The approach of demarcating traditional media planners from digital planners not feasible anymore: Anisha Iyer
In conversation with Social Samosa, Anisha Iyer talks about the challenges that women face today in the Indian A&M industry, dealing with PII in this day and age, and as a Jury Member of Social Samosa Superwomen 2023, shares a message for the participants.
With more than two decades of experience in the advertising business and a niche in digital and technology, Anisha Iyer, CEO of OMD India, shares that the media industry is filled with great examples of people breaking the glass ceiling and this needs to be emulated by the advertising industry. With changing rules of data protection, she also discusses the trends in terms of media spends and shares OMD’s growth prospects.
A lot has changed on the data front of late. With first-party and zero-party data now taking prominence, how has the functioning of media agencies changed?
Media agencies can no longer just sit back and take things easy. It is crucial for them to be at the forefront of innovation, and this is one of the biggest changes needed in agency ethos.
The current approach of demarcating traditional media planners from digital planners is not feasible anymore.
At OMD, we are setting the standard for the new normal by creating a unique pool of integrated planners. This is helping us better understand at-scale matters of privacy, data-led communication planning, as well as ensuing recommendations. Clients are becoming aware of the fact that there aren’t any established rules and benchmarks for this in India yet. With even most large companies still figuring out the intricacies of this approach, we need to work on normalising tests and learning initiatives and educate clients that first-party data is the best-party data. Subsequently, scaling from there is what will work in the long term.
Any tips on how brands and agencies can approach PII in an ethical manner?
Non-ethical practices are not even a point of discussion. In fact, if an agency has access to client data (even if aggregated) and that data is then used in a larger pool for in-sighting purposes, that is a problem.
At Omnicom, we don’t believe in owning any data. We believe that data belongs to the client and, as such, should be treated, understood, enriched, and expanded within a client-exclusive environment with no access to PII.
That’s the sustainable way to deal with PII and ensures deeper client partnerships, with trust and compliance at the core.
In terms of media spends, what are some of the trends in the last quarter? From an OMD perspective, which platforms are your clients more focused on?
The digital platform continues to dominate and grow steadily. Being at the heart of transformation and engagement, digital will continue to give mass media a run for its money. However, that’s not to say that TV has lost its relevance. On the contrary, TV is still very relevant, and thus, this does not come at the cost of TV investments. Interestingly, in certain categories, we are observing the resurrection of print media, but only time will reveal how sustainable print will be. Ultimately, a multimedia approach is what matters. Regardless of what channel is used, understanding the consumer journey and having a multi-touchpoint approach are key to a successful approach!
Also Read: Digital and television act as yin and yang: Swati Nathani
What are the agency’s plans this year? What is of top priority on your TDL?

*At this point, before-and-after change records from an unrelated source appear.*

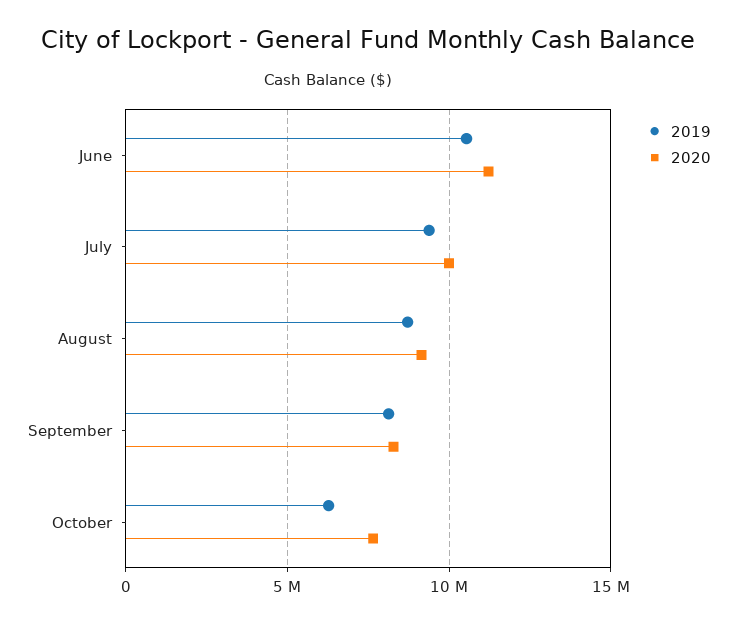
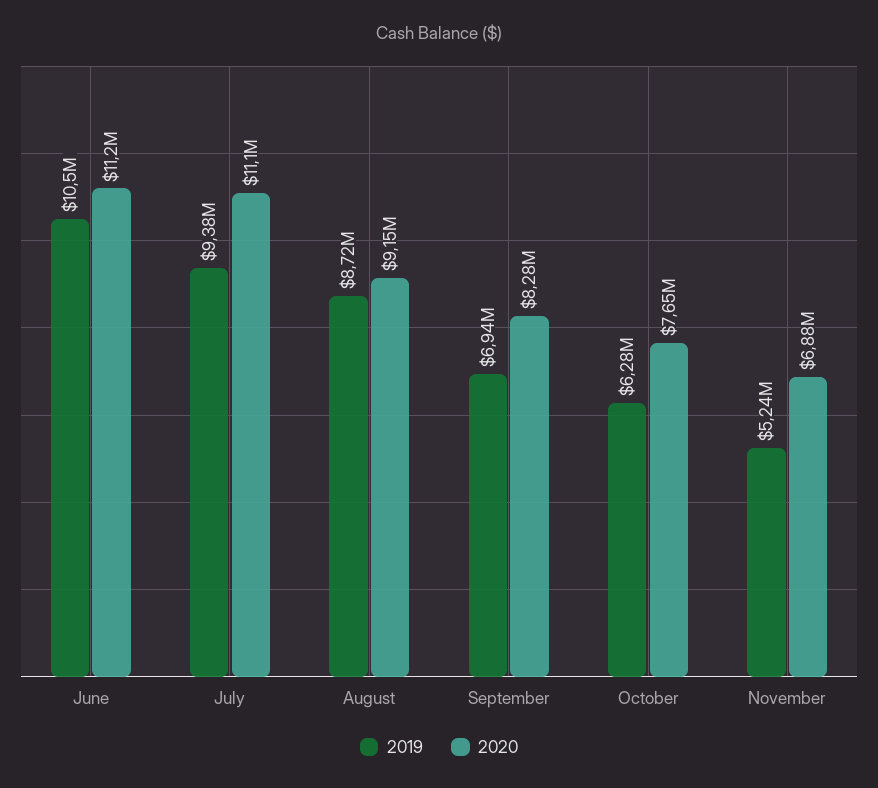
2020, July: 10000000 -> 11100000
2019, September: 8000000 -> 6940000
2019, November: none -> 5240000
2020, November: none -> 6880000

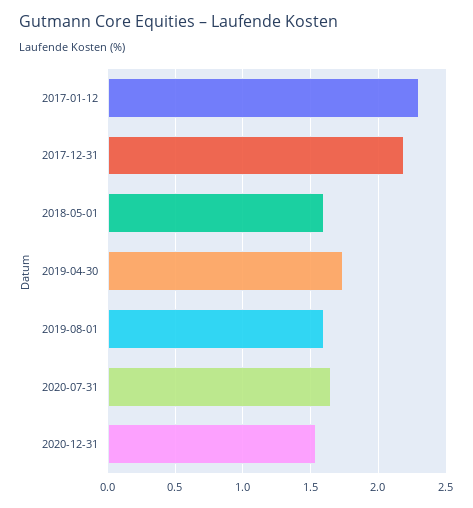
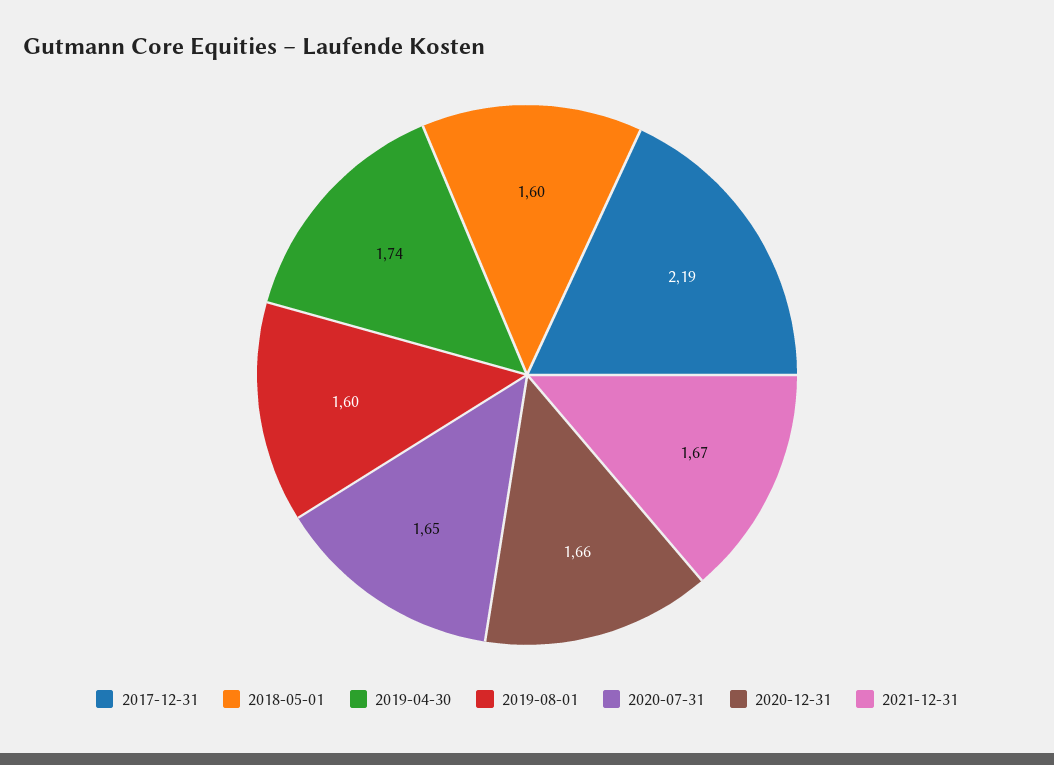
2017-01-12: 2.3 -> none
2020-12-31: 1.55 -> 1.66
2021-12-31: none -> 1.67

OMD has gone through a massive product and people transformation in 2022. So, 2023 is definitely the year of growth. We have kicked off the year triumphantly and are already starting to see our efforts bear fruit and land us some great wins. Aggressive growth is the mantra for us.
A lot has been said about shattering the glass ceiling. Do you think the Indian A&M industry has truly enabled women professionals to break free of the shackles and this includes micro day-to-day challenges as well?
With its deepening focus on merit, intellect, and intent, the media industry is filled with great examples of people breaking the glass ceiling. So many of my friends and mentors are now in leadership roles in media agencies and that makes me so proud. This needs to be emulated by other industries as well, especially the advertising industry.
What is your opinion on the challenges faced by working women of today? And as an industry, how can we address it?
It isn’t the industry as much as our country that needs to tackle this challenge. That said, things are changing slowly but surely, and I’m glad to see it. Since we live in a patriarchal society where men are encouraged to hone and develop their self-PR skills, women need to actively become more assertive and get better at self-promotion. I think that, as women, we also need to work on changing our collective view, which will help eliminate quite a few obstacles in our journey to growth. Ultimately, gender should play no role in any of this and success should be defined by meritocracy and meritocracy alone.